Corriere dello Sport (I. Zazzaroni) – Non ricordo di aver mai visto nulla di simile. Una tifoseria che, al di là di una non trascurabile politica degli sconti, riempie lo stadio – tra le 60 e le 65mila presenze a partita – per diciannove volte di fila, compreso un ottavo di coppa Italia contro una squadra di B, pur se nobile. E lo riempie a prescindere. Per comprendere meglio l’eccezionalità della striscia, ricordo un solo precedente: l’ultima volta che la Roma (allenatore Di Francesco) giocò a porte aperte un ottavo dello stesso torneo, il 14 febbraio 2019 avversaria l’Entella, anch’essa in B, gli spettatori furono 21mila, ovvero un terzo di quelli di ieri sera.

Ora il tifoso non si preoccupa troppo della qualità dello spettacolo, che non è eccezionale, né dei risultati. Si va allo stadio e basta. Il cambiamento di umore e atteggiamento non mi sorprender. C’è qualcosa di vagamente inglese nella stagione mourinhana: la gente partecipa all’Olimpico per lui, la guida che esalta i colori. Per un tecnico che dà gusto avere sulla panchina della propria squadra.
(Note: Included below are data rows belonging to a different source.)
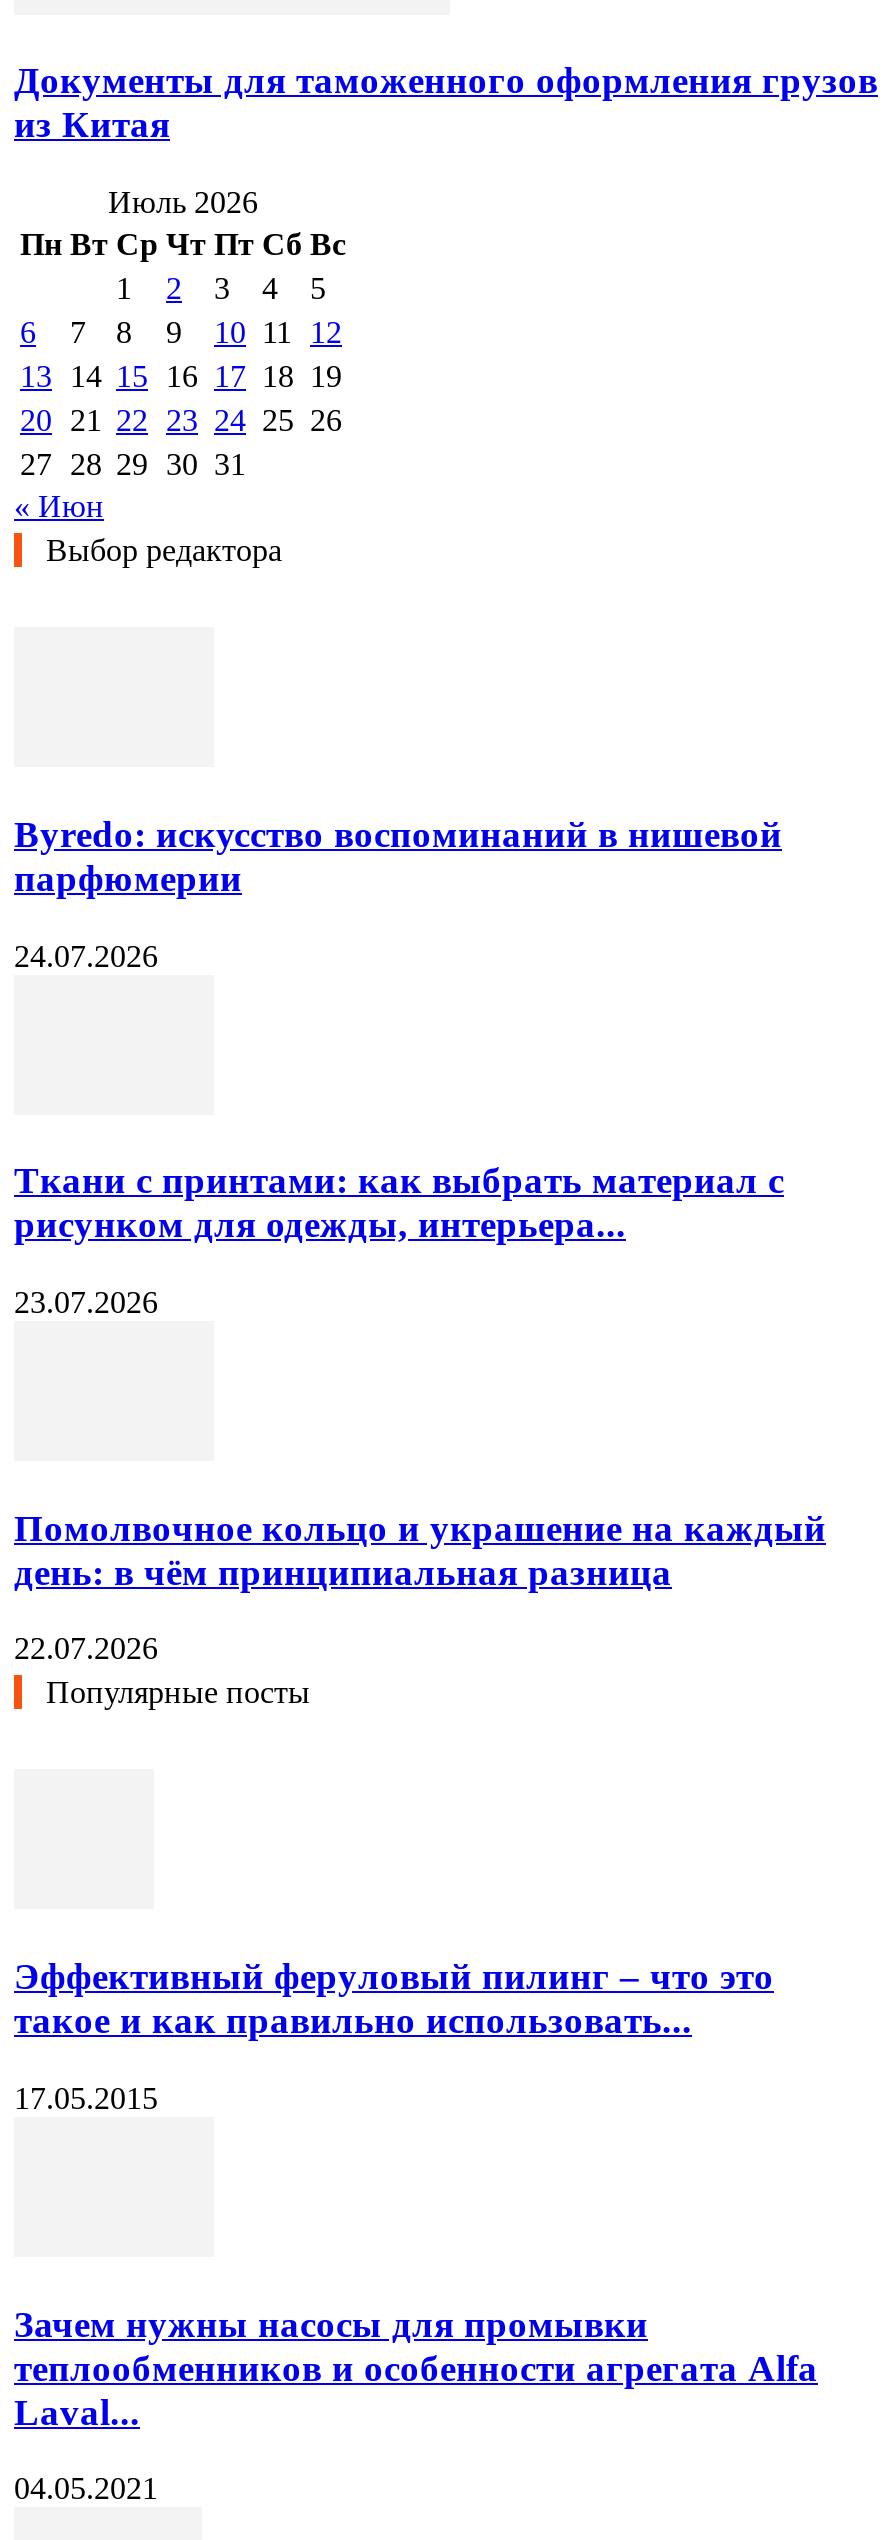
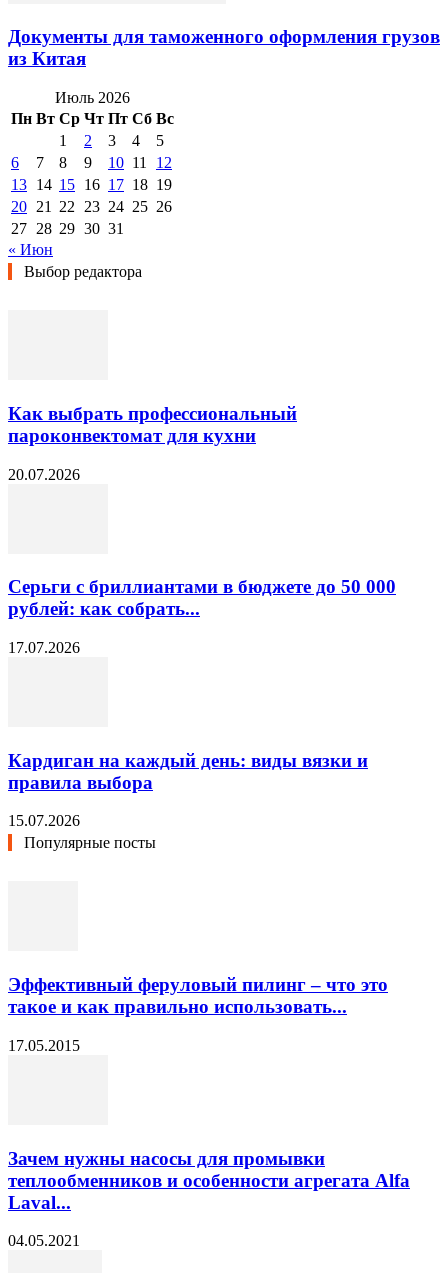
- Byredo: искусство воспоминаний в нишевой
- парфюмерии
+ Как выбрать профессиональный
+ пароконвектомат для кухни

- 24.07.2026
+ 20.07.2026

- Ткани с принтами: как выбрать материал с
- рисунком для одежды, интерьера...
+ Серьги с бриллиантами в бюджете до 50 000
+ рублей: как собрать...

- 23.07.2026
+ 17.07.2026

- Помолвочное кольцо и украшение на каждый
- день: в чём принципиальная разница
+ Кардиган на каждый день: виды вязки и
+ правила выбора

- 22.07.2026
+ 15.07.2026
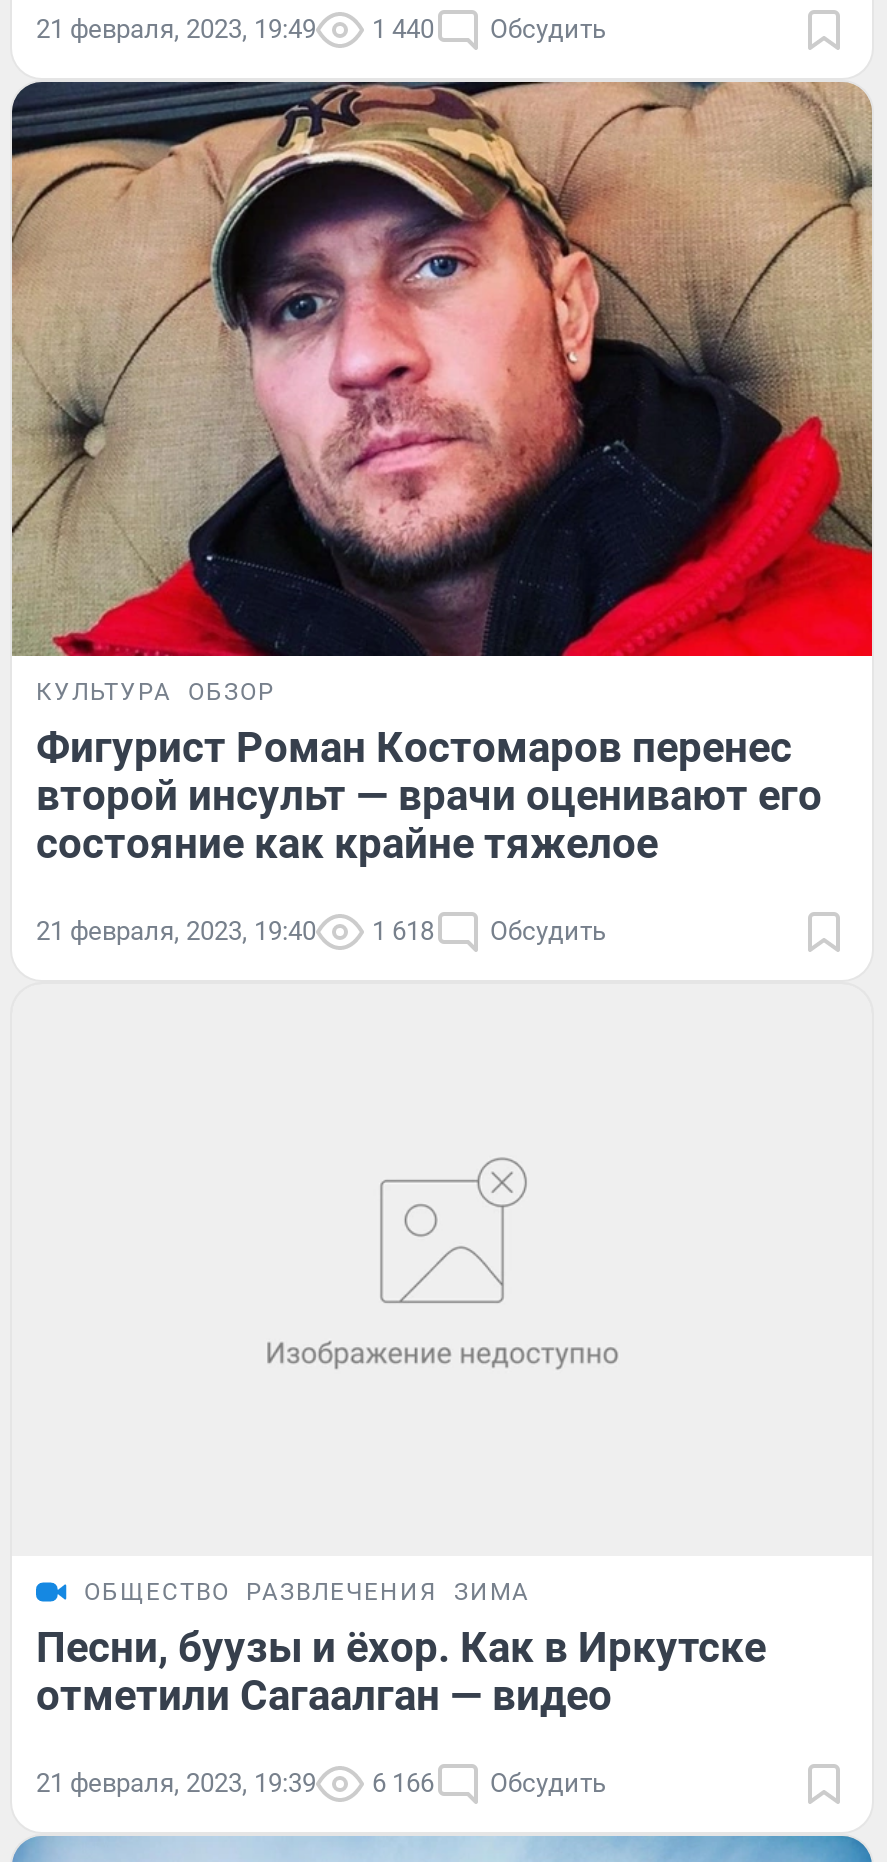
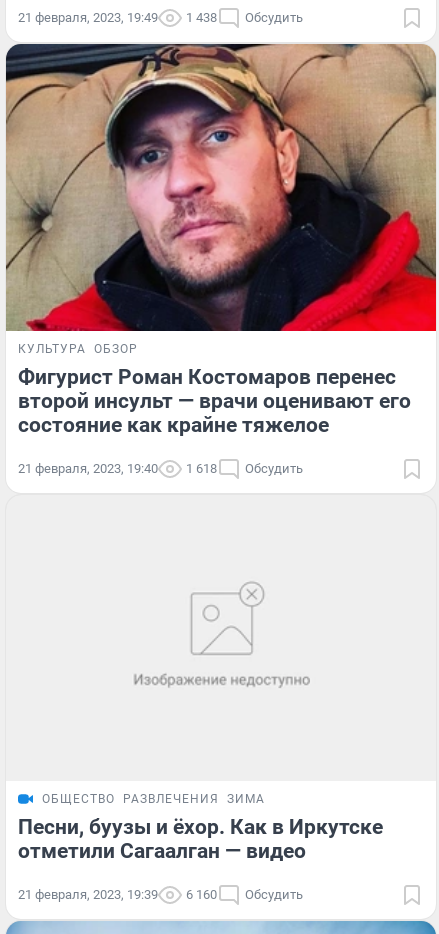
- 21 февраля, 2023, 19:49 1 440 Обсудить
+ 21 февраля, 2023, 19:49 1 438 Обсудить

- 21 февраля, 2023, 19:39 6 166 Обсудить
+ 21 февраля, 2023, 19:39 6 160 Обсудить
Mourinho è ormai il centro di tutto: è l’immagine della Roma, la sua sostanza. Ci mette la faccia, non sempre la migliore, e non si preoccupa del prestigio conquistato in oltre vent’anni di grande calcio. Si siede e segue Roma-Genoa, soltanto uno dei tanti episodi della saga nel quale Mou e Dybala marca nuovamente la differenza. Loro sono la diversità e fanno continuamente i conti con essa.

La superiorità non è mai stata in discussione. Al punto che, come detto, Mou si è alzato una sola volta dalla panchina, quando Paolino ha subìto un colpo: ha mostrato un distacco per certi versi preoccupante. Un filo d’aria di libertà e di autonomia avrebbe il diritto e il dovere di concederselo: un giorno capirò (capiremo) il motivo di tanto silenzioso aziendalismo.